A longtime consumer protection attorney in private practice and at the Department of Justice, Judge Maame Ewusi-Mensah Frimpong has now been nominated for a seat on the federal bench.
Born in Los Angeles to an immigrant family from Ghana, Frimpong got an B.A. from Harvard University in 1997, and a J.D. from Yale Law School in 2001. After graduating, Frimpong clerked for Judge Stephen Reinhardt on the U.S. Court of Appeals for the Ninth Circuit and then joined Morrison & Foerster as an associate.
In 2007, Frimpong joined the U.S. Department of Justice Civil Division, rising to become Principal Deputy Assistant Attorney General, working on consumer protection litigation.
In 2015, Frimpong was named by Gov. Jerry Brown to the Los Angeles County Superior Court, where she currently serves.
History of the Seat
Frimpong has been nominated to the U.S. District Court for the Central District of California to replace Judge Christina Snyder, who took senior status on November 23, 2016. The Trump Administration had previously nominated Judge Sandy Leal from the Orange County Superior Court to fill this seat, but Leal was never confirmed.

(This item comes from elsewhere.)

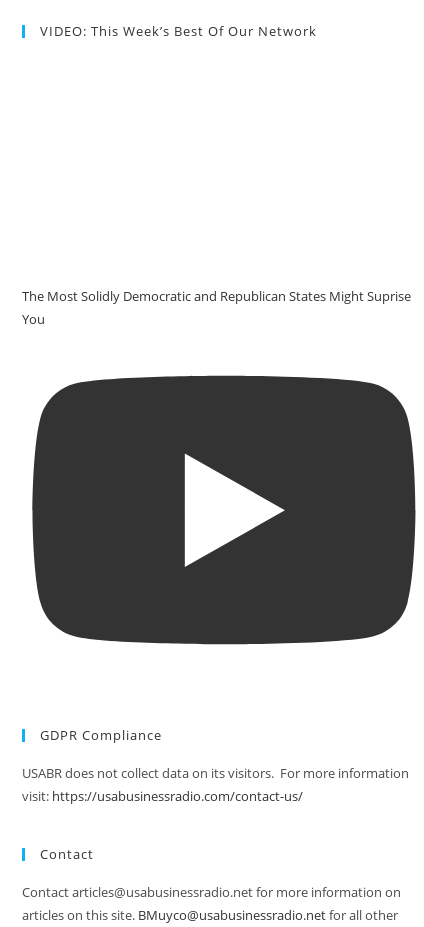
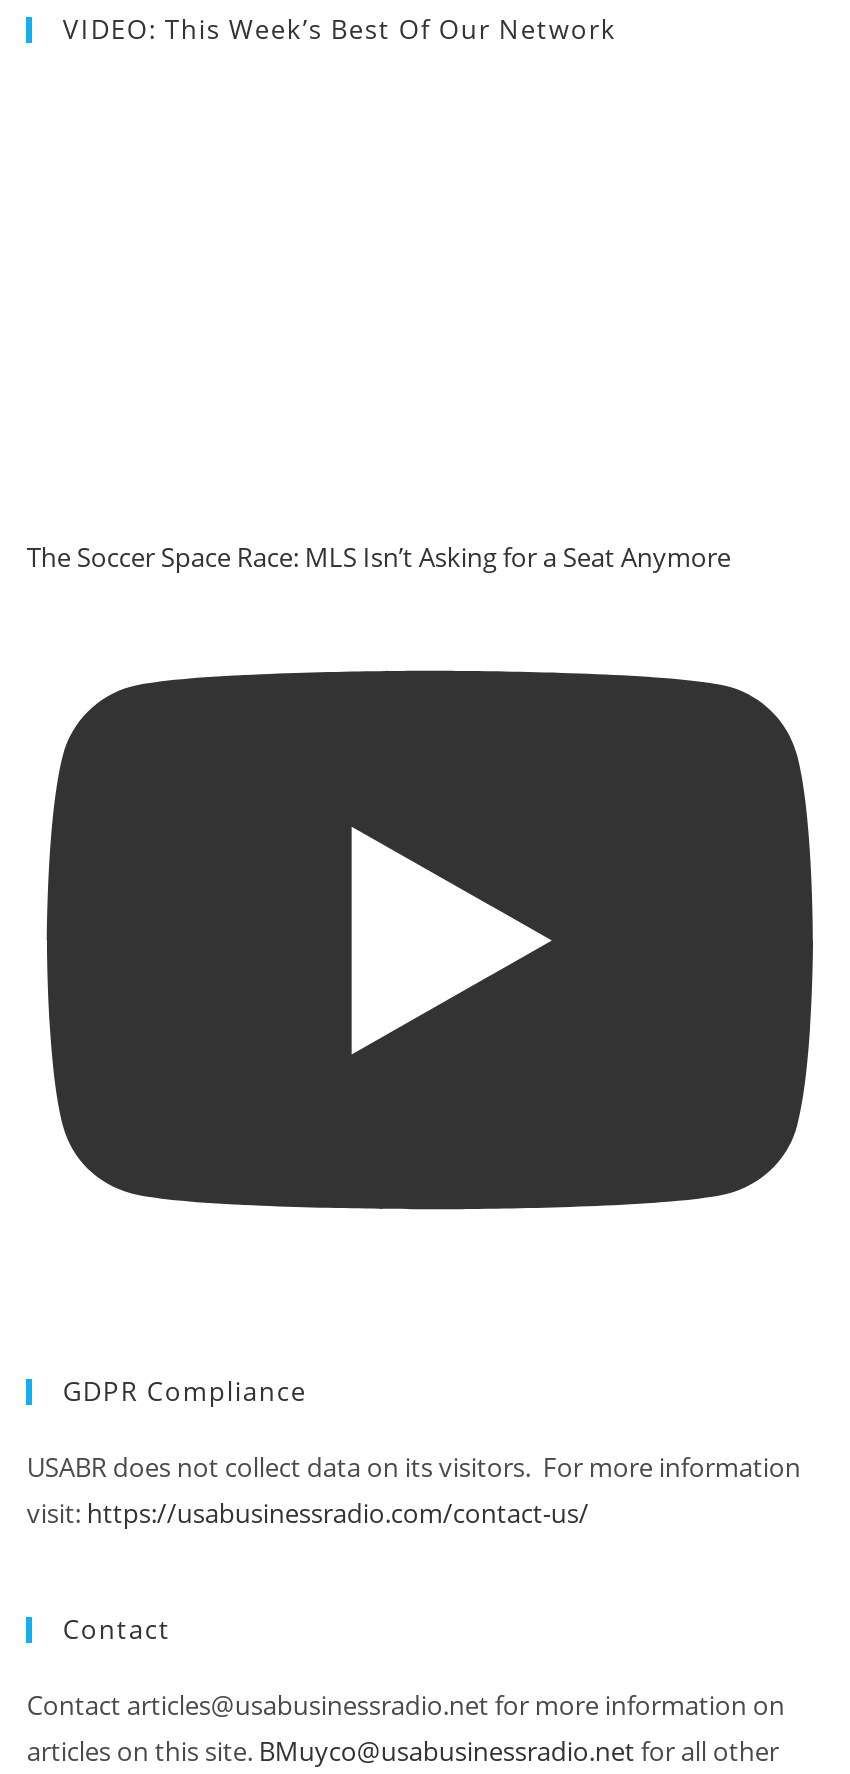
- The Most Solidly Democratic and Republican States Might Suprise
- You
+ The Soccer Space Race: MLS Isn’t Asking for a Seat Anymore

While she started her career at the big law firm, Morrison & Foerster, Frimpong spent the most significant portion of her career litigating with the Department of Justice in a variety of capacities. For example, as Acting Deputy Assistant Attorney General for the Office of Consumer Protection Litigation, Frimpong helped assist with the prosecution of W. Scott Harkonen, the former CEO of Intermune, Inc. who was convicted of wire fraud for dissemination of false and misleading information.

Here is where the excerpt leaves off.